The third accommodating space 233 may have sliding bars at both sides thereof, and the control plate body 241 may have sliding ways 242 at both sides thereof, and the control plate body 241 may be moved in the third accommodating space 233 by the sliding of the sliding bars in the sliding ways 242. Through the arrangement of the sliding strip and the sliding rail 242, the control module 240 can be conveniently detached, and the signal connection between the control module 240 and the electrical connection board 100 can be switched on or off through the sliding control board body 241. Referring to fig. 9, the control module 240 and the power supply module 250 may further include a guiding positioning seat 244, and the electrical connection board 100 is provided with a guiding positioning column 115 that may extend into the guiding positioning seat 244, so as to facilitate the installation and positioning of the control module 240 and the electrical connection board 100, and the power supply module 250 and the electrical connection board 100, so as to further improve the installation efficiency of the control module 240 and the electrical connection board 100, and the power supply module 250 and the electrical connection board 100.

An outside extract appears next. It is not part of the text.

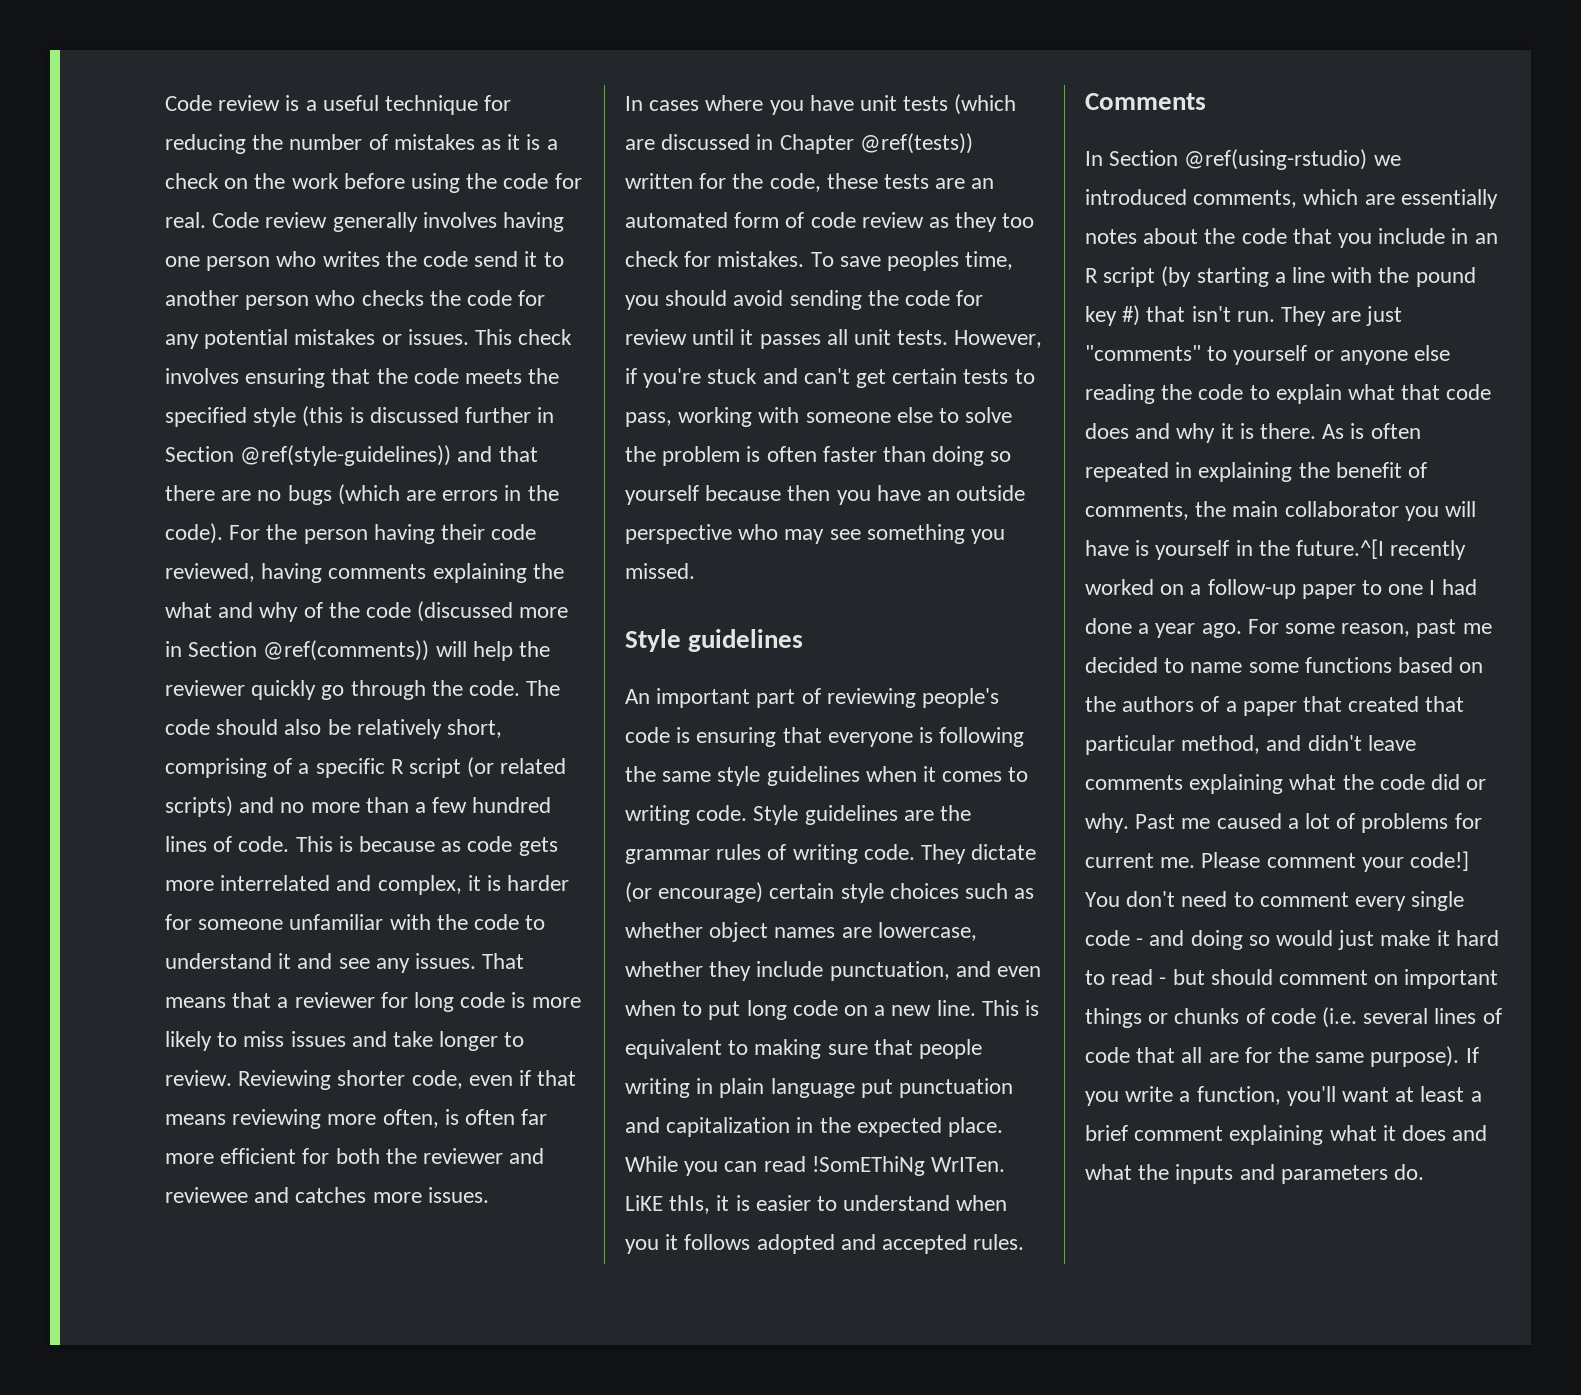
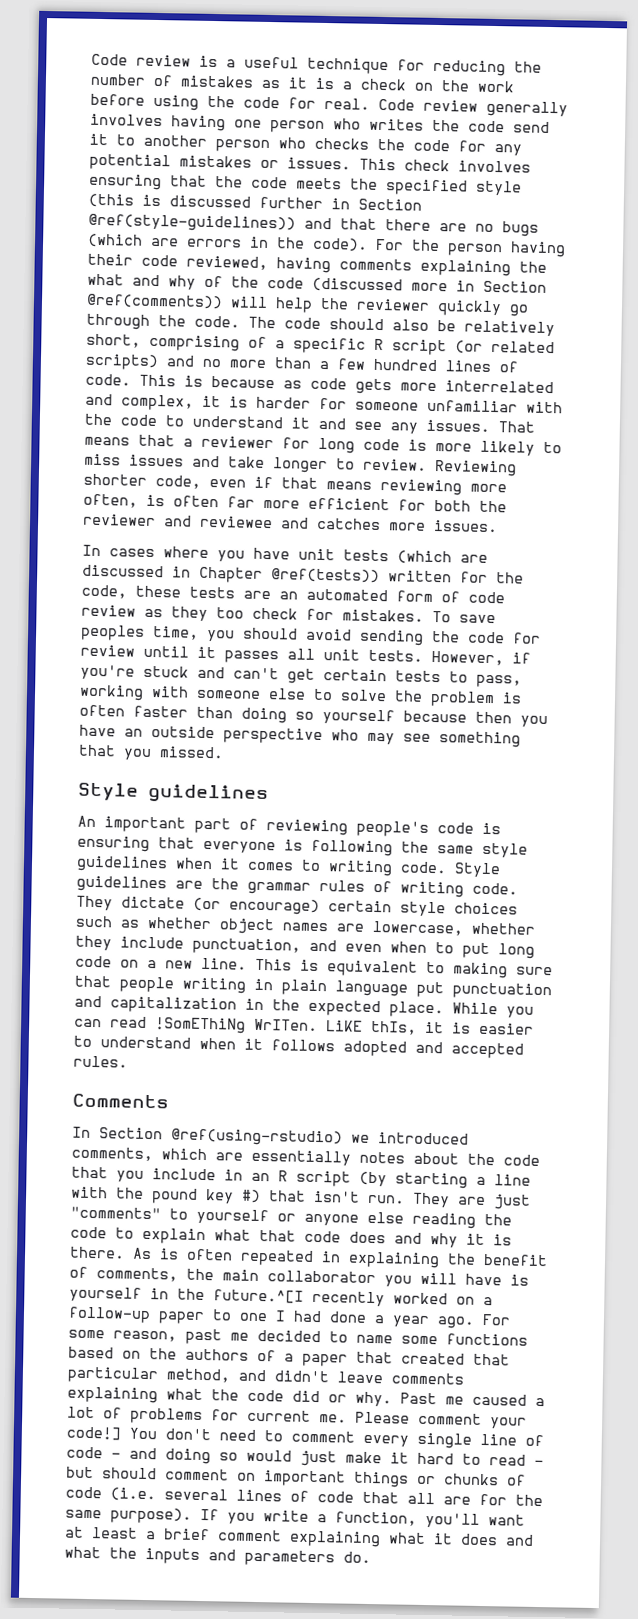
(965, 534) none -> [78,744,116,757] that
[625,1239,659,1254] you -> (236, 1043) none
(1465, 901) none -> [480,1433,544,1447] line of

As shown in fig. 4 and 10, the power supply module 250 may include a power supply board body 251, and a second circuit board 254 disposed at one end of the power supply board body 251, where a first current interface 252 and a second current interface 253 are disposed on the second circuit board 254, the first current interface 252 is adapted to be connected to the third port 118 of the electrical connection board 100 to receive an external voltage, and the second current interface 253 is adapted to be connected to the fourth port 119 of the electrical connection board 100 to transmit a current, so that the power supply module 250 may receive the external voltage and connect the voltage to the electrical connection board 100 electrically connected to the control module 240, so that the power supply module 250 supplies power to the control module 240.

In some embodiments, power module 250 may include a protective cover (not shown) that may cover second circuit board 254 to protect second circuit board 254. Meanwhile, the protective cover may be provided with an opening opened toward the electrical connection plate 100 to facilitate connection of the first current port 252, the second current port 253, and the guide positioning seat 244 with the electrical connection plate 100.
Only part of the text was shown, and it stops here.